Webinar and Supplement: Health Facility Data Analysis

The need to use routine health facility data for decision-making is stronger than ever, and advances in analytic methods have made the data easier to interpret, according to series of articles published this month in the BMC journal Health Services Research. Countdown to 2030 announced the journal supplement with a webinar on September 2, 2021.

“Health facility data analysis is a very critical part of country progress and performance monitoring and reviews, particularly at the local level, but also at the national level,” said Dr. Ties Boerma, who is the project director of Countdown to 2030. “But quality issues have really hampered the use of many data. So one really needs a systematic approach to data quality assessment, adjustment and analysis to help overcome some of these problems.”

The supplement is a culmination of work that began with four multi-country workshops organized by Countdown and the African Population and Health Research Center (APHRC) in 2018, then expanded to include more than 150 analysts and 40 countries, with collaboration from the World Health Organization (WHO), UNICEF and the West African Health Organization. It includes 10 papers and two commentaries  and was edited by Dr. Agbessi Amouzo of Johns Hopkins University, Dr. Cheikh Faye of APHRC, Dr. Kaspar Wyss of the University of Basel and the Swiss Tropical and Public Health Institute, and Boerma.
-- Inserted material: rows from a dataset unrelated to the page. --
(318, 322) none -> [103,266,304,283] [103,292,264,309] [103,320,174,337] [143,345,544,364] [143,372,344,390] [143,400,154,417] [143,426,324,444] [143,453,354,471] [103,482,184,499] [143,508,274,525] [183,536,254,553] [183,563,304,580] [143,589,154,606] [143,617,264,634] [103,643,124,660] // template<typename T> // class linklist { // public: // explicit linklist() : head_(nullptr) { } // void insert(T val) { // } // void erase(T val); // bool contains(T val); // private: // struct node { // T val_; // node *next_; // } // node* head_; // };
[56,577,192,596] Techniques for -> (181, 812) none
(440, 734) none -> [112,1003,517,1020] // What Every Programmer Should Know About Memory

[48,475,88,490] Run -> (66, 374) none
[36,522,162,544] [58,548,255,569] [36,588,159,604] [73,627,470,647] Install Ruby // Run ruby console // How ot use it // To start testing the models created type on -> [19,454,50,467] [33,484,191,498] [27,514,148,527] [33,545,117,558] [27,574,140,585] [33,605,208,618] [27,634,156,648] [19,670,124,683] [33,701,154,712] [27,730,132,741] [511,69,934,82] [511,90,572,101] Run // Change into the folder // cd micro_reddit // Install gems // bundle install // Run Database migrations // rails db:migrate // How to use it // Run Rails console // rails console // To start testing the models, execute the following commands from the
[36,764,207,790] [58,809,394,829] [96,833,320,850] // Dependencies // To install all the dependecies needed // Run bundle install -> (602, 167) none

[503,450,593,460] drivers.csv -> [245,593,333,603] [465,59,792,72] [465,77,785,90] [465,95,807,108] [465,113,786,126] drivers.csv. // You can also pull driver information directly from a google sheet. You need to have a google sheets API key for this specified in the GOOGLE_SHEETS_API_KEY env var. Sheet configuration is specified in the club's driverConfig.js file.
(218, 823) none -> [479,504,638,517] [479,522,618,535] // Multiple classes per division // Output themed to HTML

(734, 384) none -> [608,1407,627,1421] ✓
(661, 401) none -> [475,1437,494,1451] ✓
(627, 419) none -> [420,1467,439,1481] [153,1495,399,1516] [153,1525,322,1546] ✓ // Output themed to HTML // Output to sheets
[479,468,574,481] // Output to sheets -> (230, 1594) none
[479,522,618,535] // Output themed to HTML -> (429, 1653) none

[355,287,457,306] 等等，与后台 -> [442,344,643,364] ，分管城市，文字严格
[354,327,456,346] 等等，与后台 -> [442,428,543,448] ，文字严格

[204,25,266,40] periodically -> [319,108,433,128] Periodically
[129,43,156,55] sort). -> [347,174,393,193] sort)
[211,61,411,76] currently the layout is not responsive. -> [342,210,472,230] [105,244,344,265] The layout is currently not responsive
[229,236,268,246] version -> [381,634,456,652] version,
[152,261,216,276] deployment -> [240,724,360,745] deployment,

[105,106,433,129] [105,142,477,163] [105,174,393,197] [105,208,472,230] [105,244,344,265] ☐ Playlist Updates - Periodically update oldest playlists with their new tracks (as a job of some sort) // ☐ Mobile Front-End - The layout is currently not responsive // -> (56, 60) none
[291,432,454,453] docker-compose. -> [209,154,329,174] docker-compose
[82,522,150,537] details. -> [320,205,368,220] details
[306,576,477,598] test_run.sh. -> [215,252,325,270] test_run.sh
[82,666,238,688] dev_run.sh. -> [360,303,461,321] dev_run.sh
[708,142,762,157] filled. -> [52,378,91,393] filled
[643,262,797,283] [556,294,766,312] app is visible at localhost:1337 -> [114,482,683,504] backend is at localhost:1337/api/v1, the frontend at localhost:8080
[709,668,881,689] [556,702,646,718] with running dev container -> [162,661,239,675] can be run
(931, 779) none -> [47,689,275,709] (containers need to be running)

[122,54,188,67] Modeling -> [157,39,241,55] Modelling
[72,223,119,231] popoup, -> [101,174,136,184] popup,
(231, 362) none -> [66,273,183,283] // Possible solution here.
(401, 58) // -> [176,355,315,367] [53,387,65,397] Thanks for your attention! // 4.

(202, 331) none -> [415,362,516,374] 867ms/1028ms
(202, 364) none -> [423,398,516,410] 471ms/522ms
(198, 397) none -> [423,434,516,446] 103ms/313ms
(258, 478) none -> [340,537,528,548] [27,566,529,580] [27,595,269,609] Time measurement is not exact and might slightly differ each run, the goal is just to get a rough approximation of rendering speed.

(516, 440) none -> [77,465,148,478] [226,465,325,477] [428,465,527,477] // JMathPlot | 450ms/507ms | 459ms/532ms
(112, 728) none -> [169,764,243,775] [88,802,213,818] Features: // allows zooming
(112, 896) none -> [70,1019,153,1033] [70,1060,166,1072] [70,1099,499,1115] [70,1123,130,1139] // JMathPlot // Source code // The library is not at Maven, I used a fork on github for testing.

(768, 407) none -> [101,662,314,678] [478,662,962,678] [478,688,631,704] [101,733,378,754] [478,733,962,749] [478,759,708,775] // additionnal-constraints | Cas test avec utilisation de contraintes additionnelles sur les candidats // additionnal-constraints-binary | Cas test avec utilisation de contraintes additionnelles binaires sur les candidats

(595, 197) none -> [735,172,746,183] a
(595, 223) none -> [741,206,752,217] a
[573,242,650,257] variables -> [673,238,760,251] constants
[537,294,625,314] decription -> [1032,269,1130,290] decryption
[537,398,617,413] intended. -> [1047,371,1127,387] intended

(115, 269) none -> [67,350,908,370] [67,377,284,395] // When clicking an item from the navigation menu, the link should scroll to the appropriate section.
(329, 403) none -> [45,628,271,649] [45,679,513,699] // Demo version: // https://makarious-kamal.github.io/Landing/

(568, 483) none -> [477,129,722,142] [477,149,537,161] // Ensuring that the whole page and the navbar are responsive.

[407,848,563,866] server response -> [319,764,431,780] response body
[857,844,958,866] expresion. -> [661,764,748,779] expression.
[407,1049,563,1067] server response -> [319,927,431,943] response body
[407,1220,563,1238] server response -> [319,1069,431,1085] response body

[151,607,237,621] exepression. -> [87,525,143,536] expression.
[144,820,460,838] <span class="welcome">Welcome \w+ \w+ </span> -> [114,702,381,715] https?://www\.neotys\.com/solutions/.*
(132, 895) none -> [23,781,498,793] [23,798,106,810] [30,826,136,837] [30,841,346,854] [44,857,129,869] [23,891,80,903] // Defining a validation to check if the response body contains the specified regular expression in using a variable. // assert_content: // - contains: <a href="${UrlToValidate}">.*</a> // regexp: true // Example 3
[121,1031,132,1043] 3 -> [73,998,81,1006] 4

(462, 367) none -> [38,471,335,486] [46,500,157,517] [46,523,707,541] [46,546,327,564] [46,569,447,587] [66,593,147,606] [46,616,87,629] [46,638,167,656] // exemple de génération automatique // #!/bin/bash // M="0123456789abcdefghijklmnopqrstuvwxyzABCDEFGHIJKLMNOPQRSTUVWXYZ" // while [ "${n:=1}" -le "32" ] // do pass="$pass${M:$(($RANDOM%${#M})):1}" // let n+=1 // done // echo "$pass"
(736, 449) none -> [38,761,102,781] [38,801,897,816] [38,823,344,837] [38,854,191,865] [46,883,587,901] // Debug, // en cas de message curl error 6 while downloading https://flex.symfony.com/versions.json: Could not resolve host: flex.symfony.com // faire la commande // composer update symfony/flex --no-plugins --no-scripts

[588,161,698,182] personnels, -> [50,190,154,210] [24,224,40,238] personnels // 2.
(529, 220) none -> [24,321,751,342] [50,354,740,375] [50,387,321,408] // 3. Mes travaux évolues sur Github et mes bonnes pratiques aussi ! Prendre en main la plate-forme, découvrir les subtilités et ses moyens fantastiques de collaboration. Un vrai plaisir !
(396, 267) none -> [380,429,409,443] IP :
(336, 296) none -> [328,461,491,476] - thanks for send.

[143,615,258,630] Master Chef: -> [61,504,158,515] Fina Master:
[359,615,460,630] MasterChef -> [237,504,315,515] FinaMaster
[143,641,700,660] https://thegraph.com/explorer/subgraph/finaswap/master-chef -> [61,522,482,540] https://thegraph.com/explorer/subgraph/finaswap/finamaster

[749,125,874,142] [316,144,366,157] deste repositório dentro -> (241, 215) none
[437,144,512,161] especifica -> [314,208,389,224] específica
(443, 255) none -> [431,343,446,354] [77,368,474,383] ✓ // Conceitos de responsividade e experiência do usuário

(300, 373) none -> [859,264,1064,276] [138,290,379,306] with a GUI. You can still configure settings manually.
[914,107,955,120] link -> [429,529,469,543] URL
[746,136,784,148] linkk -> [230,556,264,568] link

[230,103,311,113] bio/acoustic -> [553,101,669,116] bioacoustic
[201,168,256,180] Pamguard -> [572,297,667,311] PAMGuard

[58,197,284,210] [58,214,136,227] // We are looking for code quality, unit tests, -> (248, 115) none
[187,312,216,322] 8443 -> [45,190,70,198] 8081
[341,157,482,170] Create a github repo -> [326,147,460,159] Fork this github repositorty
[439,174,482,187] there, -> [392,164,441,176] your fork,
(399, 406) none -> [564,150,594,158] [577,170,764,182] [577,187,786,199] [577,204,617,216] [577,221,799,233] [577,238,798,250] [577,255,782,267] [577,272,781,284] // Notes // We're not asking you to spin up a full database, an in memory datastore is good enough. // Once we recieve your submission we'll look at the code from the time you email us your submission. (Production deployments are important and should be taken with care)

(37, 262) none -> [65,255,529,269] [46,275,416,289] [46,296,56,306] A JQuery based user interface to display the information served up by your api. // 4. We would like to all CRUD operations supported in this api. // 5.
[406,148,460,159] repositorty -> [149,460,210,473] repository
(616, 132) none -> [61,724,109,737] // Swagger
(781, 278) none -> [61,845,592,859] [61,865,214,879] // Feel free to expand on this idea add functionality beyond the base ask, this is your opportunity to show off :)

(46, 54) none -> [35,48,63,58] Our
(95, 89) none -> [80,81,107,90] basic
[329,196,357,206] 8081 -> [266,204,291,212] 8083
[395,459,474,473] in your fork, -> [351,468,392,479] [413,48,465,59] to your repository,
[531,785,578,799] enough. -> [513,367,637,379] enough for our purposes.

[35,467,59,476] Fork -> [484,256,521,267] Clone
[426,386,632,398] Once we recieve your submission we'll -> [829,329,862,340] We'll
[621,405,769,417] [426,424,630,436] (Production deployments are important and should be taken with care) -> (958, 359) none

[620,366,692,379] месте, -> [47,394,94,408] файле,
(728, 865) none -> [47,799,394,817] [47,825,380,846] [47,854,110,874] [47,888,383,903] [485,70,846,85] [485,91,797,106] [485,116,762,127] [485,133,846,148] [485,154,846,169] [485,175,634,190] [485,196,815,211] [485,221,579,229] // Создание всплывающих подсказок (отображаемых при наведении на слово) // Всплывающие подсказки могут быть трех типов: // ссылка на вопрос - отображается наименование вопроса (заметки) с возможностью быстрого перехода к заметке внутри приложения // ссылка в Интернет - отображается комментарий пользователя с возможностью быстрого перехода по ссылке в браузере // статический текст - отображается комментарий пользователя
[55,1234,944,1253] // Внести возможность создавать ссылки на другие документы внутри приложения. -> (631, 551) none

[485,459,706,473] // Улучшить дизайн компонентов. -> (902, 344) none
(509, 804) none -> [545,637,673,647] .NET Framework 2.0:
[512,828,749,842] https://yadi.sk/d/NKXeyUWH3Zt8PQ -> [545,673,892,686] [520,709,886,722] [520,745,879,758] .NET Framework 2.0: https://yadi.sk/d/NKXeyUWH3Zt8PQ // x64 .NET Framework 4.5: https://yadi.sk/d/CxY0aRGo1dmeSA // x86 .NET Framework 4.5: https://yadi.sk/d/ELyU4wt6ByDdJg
During the webinar, Dr. Benson Droti from WHO AFRO said that African countries have seen tremendous improvements in data quality and completeness during the past decade and 43 out of 47 African countries are implementing DHIS2.

“The quality of the data should not limit us from using the data,” Droti said. “We should rather strengthen our skills to deal with the data quality problems, including adjusting the data for limited reporting by private facilities.”

Similarly, in his closing remarks, Cheikh Faye from APHRC said, “We have a lot of capacity in dealing with any other type of data … It is important to determine how to strengthen capacity in countries to be using these types of data.”

Dr. Theresa Diaz from WHO said, “COVID-19 really showed us the weakness of many countries’ health information systems.” The pandemic also created an urgency around the demand for information. However, key gaps remain in funding, leadership, local capacity, standards for analysis, and packaging the information for key action for health information systems in many countries.

Dr. Peter Waiswa from Makerere University agreed that COVID-19 had increased demand for and use of health facility data and gave examples from his current work in Uganda.

Dr. Peter Hansen from the Global Financing Facility said that both supply of and demand for routine health data have reached a tipping point as a result of the pandemic, with improved data quality and completeness and improved functionality of data systems.

“There are growing needs and demands for timely data for decision-making. I think it’s imperative on us to find ways to be responsive to that demand,” Hansen said. “We all know that decision-makers need to be able to make decisions in real time, in highly dynamic contexts, but the data and information that they have are anything but real time, often with very serious lags in them.”

Dr. Kaspar Wyss from the Swiss Centre for International Health noted that it is important to be aware of the reporting burdens being placed on frontline health workers, as described in one paper in the supplement. “The time a health worker uses for reporting is not here for health service delivery, so there are trade-offs.”

In a commentary in the supplement, Amouzou and co-authors wrote that strong data systems must be developed through country leadership and ownership, responsiveness to emerging needs, balancing the need for both routine health system data and population-based data.